Dans les villes où les forces de sécurité mènent des opérations contre l’YDG-H, les municipalités et les autorités de district ont imposé un couvre-feu qui contraint les habitants à rester chez eux jour et nuit. Elles estiment que ces mesures sont nécessaires pour permettre « la capture des membres de l’organisation terroriste séparatiste [le PKK] et assurer la sécurité des personnes et des biens ».

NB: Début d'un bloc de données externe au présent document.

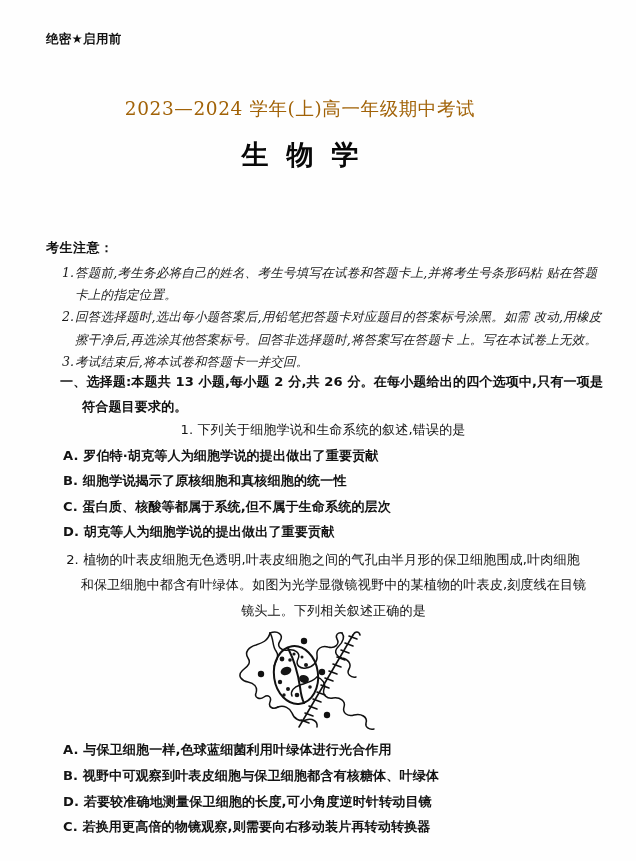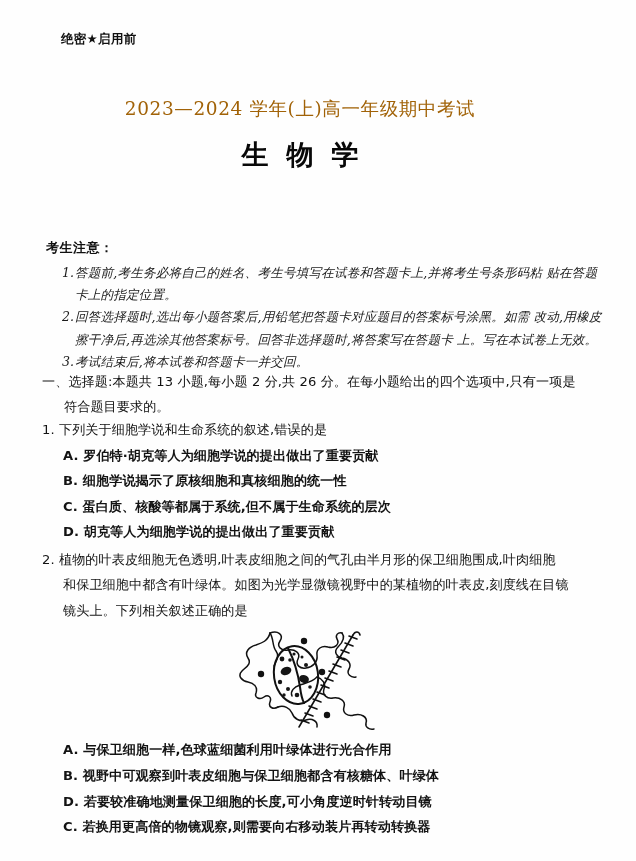--- a/index.html
+++ b/index.html
@@ -33,7 +33,6 @@
     letter-spacing: 0.3px;
     color: #111;
     white-space: nowrap;
-    margin-left: 15px;
   }
 
   

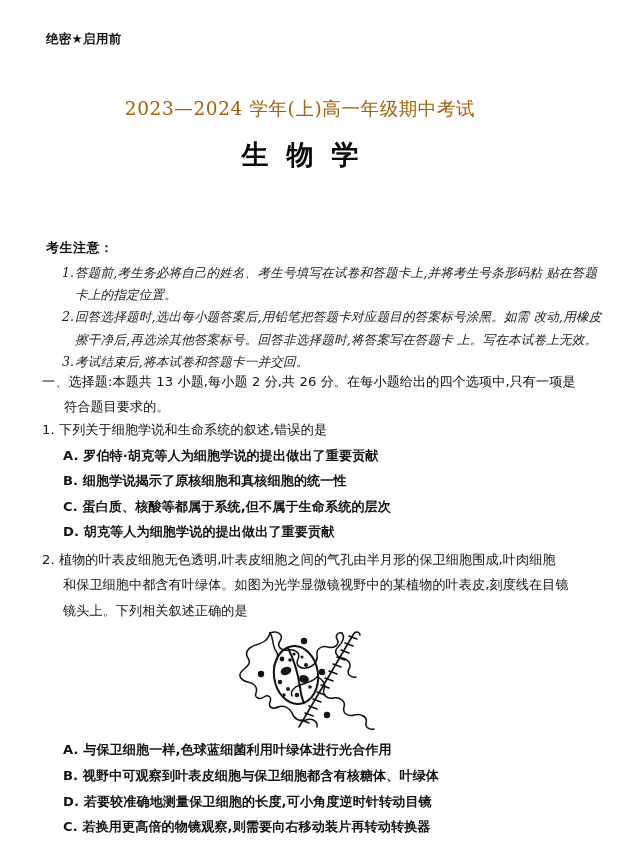--- a/index.html
+++ b/index.html
@@ -104,11 +104,11 @@
   
   .section-heading {
     position: absolute;
-    left: 42px;
+    left: 60px;
     top: 369px;
     width: 562px;
     font-family: "DejaVu Sans", sans-serif;
-    font-weight: normal;
+    font-weight: bold;
     font-size: 13.1px;
     line-height: 25px;
     letter-spacing: 0.1px;

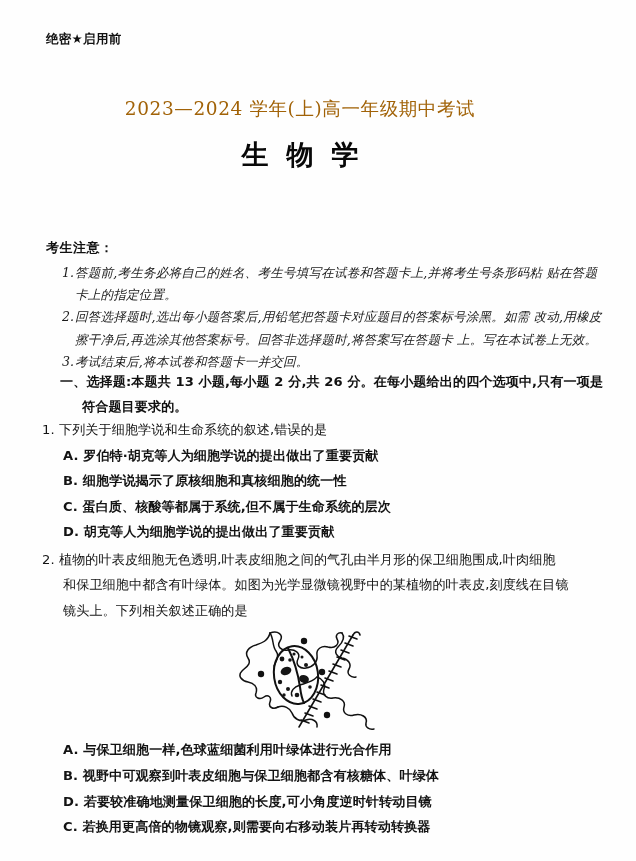--- a/index.html
+++ b/index.html
@@ -135,6 +135,7 @@
   .q-stem {
     line-height: 25.5px;
     letter-spacing: 0.1px;
+    text-align: center;
   }
   .q-stem .ln {
     display: block;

Amnesty International a reçu des images sur lesquelles une vingtaine de personnes brandissant des drapeaux blancs sont la cible de tirs alors qu’elles tentent d’évacuer des blessés sur des chariots en bois hors du quartier de Cudi pour les emmener dans un hôpital de Cizre le 20 janvier. Plusieurs d’entre elles ont été blessées, dont le caméraman Refik Tekin, un journaliste d’IMC TV (une chaîne de télévision nationale en Turquie) qui filmait la scène avant et pendant l’attaque.

La Turquie est tenue de faire respecter le droit de circuler librement. Bien que ce droit puisse connaître certaines limites, toute restriction doit être nécessaire et proportionnée, prévue par la loi et imposée à une fin légitime. Le maintien de l’ordre public peut constituer une raison légitime. Cependant, le couvre-feu en vigueur jour et nuit pour une durée indéterminée est une restriction disproportionnée qui dure depuis plus de quatre semaines à différents endroits et entraîne des violations d’autres droits humains. Toutes les mesures de sécurité doivent être nécessaires et proportionnées pour être légales. Des coupures d’eau ont été signalées dans toutes les zones sous couvre-feu. La privation d’eau et d’électricité constitue une mesure disproportionnée. En outre, le fait d’empêcher les habitants de se réfugier ailleurs ne peut se justifier au nom de la sécurité.

Aux termes des normes internationales protégeant le droit à la vie, les agents chargés de l’application des lois ne doivent avoir recours à la force meurtrière, et plus particulièrement aux armes à feu, qu’en cas de légitime défense ou pour défendre des tiers contre une menace imminente de mort ou de blessure grave. Il ne doit y avoir de recours intentionnel à l’usage meurtrier d’armes à feu que si cela est absolument inévitable pour protéger des vies humaines (article 9 des Principes de base sur le recours à la force et l’utilisation des armes à feu par les responsables de l’application des lois). L’utilisation d’artillerie lourde dans le cadre d’une opération de police dans un quartier d’habitation ne peut se justifier en aucun cas.